» **Materials provided**:
+---+

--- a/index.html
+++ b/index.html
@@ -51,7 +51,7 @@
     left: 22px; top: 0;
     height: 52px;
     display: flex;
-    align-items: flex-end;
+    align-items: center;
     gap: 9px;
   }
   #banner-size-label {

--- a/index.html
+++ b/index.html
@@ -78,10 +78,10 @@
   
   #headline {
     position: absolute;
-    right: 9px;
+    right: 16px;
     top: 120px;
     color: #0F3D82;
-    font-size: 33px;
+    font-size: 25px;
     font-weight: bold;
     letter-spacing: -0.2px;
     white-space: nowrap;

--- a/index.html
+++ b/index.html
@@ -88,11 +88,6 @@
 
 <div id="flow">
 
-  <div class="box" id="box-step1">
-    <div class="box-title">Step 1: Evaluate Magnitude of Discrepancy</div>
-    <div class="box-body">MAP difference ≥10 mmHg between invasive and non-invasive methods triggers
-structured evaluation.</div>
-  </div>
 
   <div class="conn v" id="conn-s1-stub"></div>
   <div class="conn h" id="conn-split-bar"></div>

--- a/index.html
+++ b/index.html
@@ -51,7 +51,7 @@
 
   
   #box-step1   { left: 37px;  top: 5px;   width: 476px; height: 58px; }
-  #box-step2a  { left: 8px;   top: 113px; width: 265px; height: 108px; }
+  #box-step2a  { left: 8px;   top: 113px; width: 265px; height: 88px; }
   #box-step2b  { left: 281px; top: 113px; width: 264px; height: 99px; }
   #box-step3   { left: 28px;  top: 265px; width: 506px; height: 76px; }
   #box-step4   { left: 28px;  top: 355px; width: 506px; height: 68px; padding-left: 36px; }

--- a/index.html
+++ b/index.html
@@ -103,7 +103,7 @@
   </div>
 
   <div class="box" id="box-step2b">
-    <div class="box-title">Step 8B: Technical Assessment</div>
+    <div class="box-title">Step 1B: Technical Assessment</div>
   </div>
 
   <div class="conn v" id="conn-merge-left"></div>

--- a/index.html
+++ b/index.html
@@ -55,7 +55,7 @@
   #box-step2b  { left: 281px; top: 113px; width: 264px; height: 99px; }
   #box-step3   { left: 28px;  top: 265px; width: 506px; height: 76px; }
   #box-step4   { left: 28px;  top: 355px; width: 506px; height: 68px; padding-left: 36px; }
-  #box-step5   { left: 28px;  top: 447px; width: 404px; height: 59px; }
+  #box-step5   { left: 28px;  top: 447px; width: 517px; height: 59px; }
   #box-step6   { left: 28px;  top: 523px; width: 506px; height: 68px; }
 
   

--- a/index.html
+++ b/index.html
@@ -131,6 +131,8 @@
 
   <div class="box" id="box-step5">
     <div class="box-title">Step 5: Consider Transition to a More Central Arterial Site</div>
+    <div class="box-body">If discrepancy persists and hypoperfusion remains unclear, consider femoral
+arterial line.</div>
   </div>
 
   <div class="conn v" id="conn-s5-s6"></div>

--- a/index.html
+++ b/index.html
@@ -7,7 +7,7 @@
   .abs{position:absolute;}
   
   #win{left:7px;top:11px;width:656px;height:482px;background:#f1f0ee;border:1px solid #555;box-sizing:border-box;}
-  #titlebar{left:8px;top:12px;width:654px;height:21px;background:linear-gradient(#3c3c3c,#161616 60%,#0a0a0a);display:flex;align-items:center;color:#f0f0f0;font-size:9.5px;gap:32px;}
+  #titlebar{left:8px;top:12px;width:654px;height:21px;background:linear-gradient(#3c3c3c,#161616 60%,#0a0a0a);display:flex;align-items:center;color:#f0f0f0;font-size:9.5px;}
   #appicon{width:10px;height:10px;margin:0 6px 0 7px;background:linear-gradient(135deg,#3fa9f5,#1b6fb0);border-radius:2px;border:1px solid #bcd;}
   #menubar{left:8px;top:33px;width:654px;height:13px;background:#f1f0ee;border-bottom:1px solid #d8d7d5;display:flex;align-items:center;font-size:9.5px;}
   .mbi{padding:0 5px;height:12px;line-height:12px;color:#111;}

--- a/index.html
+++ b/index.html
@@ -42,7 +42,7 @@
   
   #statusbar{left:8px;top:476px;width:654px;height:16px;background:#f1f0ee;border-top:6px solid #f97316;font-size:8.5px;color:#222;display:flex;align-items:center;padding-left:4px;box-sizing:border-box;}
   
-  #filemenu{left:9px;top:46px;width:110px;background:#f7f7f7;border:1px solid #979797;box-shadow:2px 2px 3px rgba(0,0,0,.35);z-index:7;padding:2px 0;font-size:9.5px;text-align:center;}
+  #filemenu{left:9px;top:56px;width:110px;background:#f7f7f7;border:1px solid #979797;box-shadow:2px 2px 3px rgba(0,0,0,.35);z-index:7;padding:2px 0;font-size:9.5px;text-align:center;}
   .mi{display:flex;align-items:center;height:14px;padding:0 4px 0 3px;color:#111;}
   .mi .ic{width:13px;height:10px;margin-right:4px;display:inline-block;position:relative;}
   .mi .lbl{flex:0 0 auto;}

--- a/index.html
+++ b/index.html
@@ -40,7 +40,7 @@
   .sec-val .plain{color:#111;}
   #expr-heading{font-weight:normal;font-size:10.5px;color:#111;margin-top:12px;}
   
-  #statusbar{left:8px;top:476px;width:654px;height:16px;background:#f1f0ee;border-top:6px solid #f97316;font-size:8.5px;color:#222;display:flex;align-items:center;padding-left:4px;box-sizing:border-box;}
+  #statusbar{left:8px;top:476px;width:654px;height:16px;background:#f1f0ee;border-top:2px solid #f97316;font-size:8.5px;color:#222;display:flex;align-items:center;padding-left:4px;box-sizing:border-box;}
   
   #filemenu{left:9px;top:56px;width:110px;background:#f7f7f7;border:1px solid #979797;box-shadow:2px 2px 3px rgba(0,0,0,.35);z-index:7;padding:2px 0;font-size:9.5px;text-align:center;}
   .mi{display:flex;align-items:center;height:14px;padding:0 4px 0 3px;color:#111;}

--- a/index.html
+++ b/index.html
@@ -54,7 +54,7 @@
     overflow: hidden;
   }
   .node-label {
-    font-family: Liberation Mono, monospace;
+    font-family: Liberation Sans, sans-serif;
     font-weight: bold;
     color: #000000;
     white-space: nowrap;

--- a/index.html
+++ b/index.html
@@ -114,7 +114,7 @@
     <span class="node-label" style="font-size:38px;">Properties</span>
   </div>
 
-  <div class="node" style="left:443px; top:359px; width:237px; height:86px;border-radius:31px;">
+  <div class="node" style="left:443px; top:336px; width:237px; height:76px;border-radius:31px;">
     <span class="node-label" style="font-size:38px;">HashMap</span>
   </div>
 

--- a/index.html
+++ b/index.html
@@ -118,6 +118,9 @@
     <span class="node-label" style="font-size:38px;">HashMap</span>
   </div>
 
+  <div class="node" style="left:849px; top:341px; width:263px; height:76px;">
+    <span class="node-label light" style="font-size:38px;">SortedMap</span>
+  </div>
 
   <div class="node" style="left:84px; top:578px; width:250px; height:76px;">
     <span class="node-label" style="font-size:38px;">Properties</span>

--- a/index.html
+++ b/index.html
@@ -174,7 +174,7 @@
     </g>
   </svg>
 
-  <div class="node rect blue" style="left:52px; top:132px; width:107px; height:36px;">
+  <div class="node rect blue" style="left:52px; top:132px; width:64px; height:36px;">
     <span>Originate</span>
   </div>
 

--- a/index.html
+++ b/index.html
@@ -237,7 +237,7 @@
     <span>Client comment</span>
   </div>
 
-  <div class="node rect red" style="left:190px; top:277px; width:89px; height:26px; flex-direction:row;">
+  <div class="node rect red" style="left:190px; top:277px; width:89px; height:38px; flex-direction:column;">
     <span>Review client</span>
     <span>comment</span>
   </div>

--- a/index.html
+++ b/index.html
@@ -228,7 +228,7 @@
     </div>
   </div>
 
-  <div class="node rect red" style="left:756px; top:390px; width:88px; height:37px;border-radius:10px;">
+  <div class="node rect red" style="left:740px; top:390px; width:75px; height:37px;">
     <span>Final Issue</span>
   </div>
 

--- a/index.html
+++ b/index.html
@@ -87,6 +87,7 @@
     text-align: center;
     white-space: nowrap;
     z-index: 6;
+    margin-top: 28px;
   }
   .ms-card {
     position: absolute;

+---+

» **Problem**:
If a line in the listing holds the word "body", list that line.

» **Answer to the exercise**:
-    <div class="box-body">MAP difference ≥10 mmHg between invasive and non-invasive methods triggers
+    <div class="box-body">If discrepancy persists and hypoperfusion remains unclear, consider femoral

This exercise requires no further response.